Okay this rejection didn’t really hurt that badly, I was just hopeful of this new restaurant’s opportunities and they were diminished in a matter of seconds.
Then I made my way over to Texas Road House. Closed until 4pm.  Well shoot.
Next on to Hardshell. Closed until 4pm. Shoot again. (Guess I’ll have to go back out again later.)
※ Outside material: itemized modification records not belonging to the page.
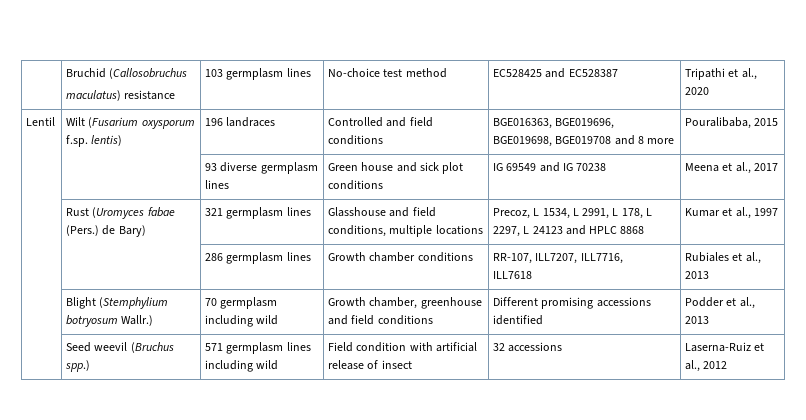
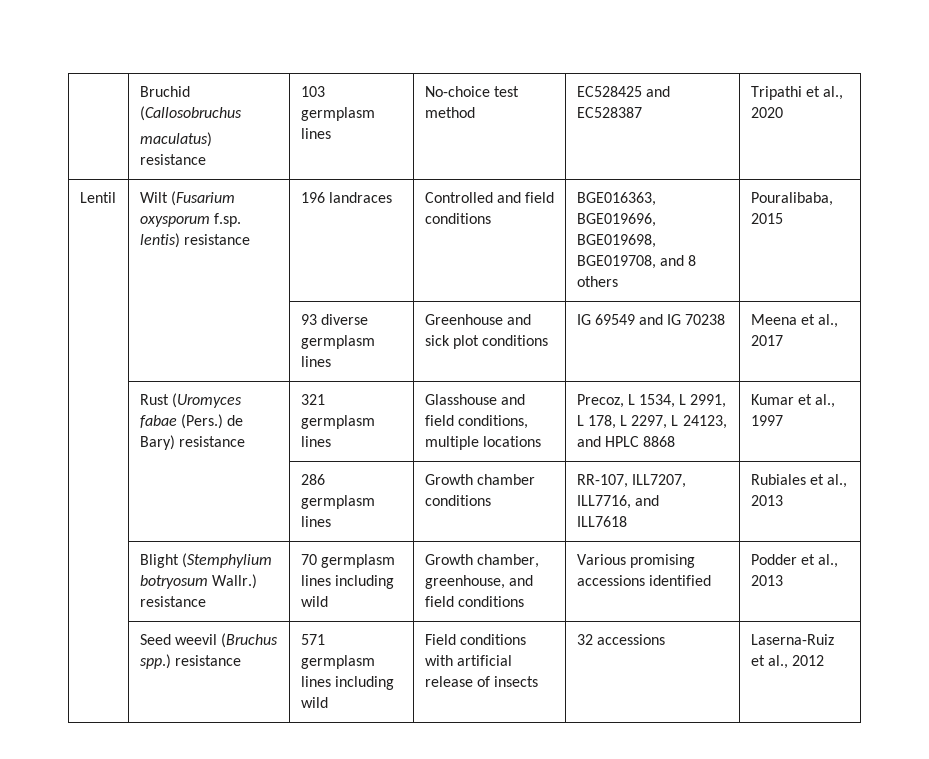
- Lentil | Wilt (Fusarium oxysporum f.sp. lentis) | 196 landraces | Controlled and field conditions | BGE016363, BGE019696, BGE019698, BGE019708 and 8 more | Pouralibaba, 2015
+ Lentil | Wilt (Fusarium oxysporum f.sp. lentis) resistance | 196 landraces | Controlled and field conditions | BGE016363, BGE019696, BGE019698, BGE019708, and 8 others | Pouralibaba, 2015
- | | 93 diverse germplasm lines | Green house and sick plot conditions | IG 69549 and IG 70238 | Meena et al., 2017
+ | | 93 diverse germplasm lines | Greenhouse and sick plot conditions | IG 69549 and IG 70238 | Meena et al., 2017
- | Rust (Uromyces fabae (Pers.) de Bary) | 321 germplasm lines | Glasshouse and field conditions, multiple locations | Precoz, L 1534, L 2991, L 178, L 2297, L 24123 and HPLC 8868 | Kumar et al., 1997
+ | Rust (Uromyces fabae (Pers.) de Bary) resistance | 321 germplasm lines | Glasshouse and field conditions, multiple locations | Precoz, L 1534, L 2991, L 178, L 2297, L 24123, and HPLC 8868 | Kumar et al., 1997
- | | 286 germplasm lines | Growth chamber conditions | RR-107, ILL7207, ILL7716,
+ | | 286 germplasm lines | Growth chamber conditions | RR-107, ILL7207, ILL7716, and
- | Blight (Stemphylium botryosum Wallr.) | 70 germplasm including wild | Growth chamber, greenhouse and field conditions | Different promising accessions identified | Podder et al., 2013
+ | Blight (Stemphylium botryosum Wallr.) resistance | 70 germplasm lines including wild | Growth chamber, greenhouse, and field conditions | Various promising accessions identified | Podder et al., 2013
- | Seed weevil (Bruchus spp.) | 571 germplasm lines including wild | Field condition with artificial release of insect | 32 accessions | Laserna-Ruiz et al., 2012
+ | Seed weevil (Bruchus spp.) resistance | 571 germplasm lines including wild | Field conditions with artificial release of insects | 32 accessions | Laserna-Ruiz et al., 2012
It doesn’t seem like that large of an effort at all but I was gone for a good hour. I had pinpointed larger restaurants near me that I would fancy a position at. After heading home, eating, doing minimal work, and replenishing my beaten down mind frame with a nap I got up to hit the not so open roads of Midlothian again in search of a serving position.
This time my first stop was Hardshell.

They kindly provided me with an application (which they’re always accepting, considering they’re not hiring right now), as I sat at the bar and filled it out in the vacant restaurant – aside from the lonesome couple taking advantage of happy hour – the bartender offered me a drink. (Aww how sweet of him.) However, I declined. This was a business trip.
Then, I made my way to Baileys Sports Bar/Pool Hall.

I couldn’t have been greeted by two more perky girls. The one girl was so anxious to get me a seat, “Smoking or non-smoking?!” she blurted out. (Do I look like someone who attends a sports bar by themselves at 4pm on a Monday afternoon? I’d like to think no.) After inquiring about the restaurant hiring she happily jetted off to retrieve me an application, leaving me alone in the lobby with the other hostess. We got to talking and it turns out that she was hired a mere two days ago; still training, in high school, and had no prior restaurant experience.

Here I find hope.

I’ve latched on to this gleam of a chance that if they want her, they will definitely want me. A washed up jobless college grad has to be a better server than a 17 year old giddy blonde right?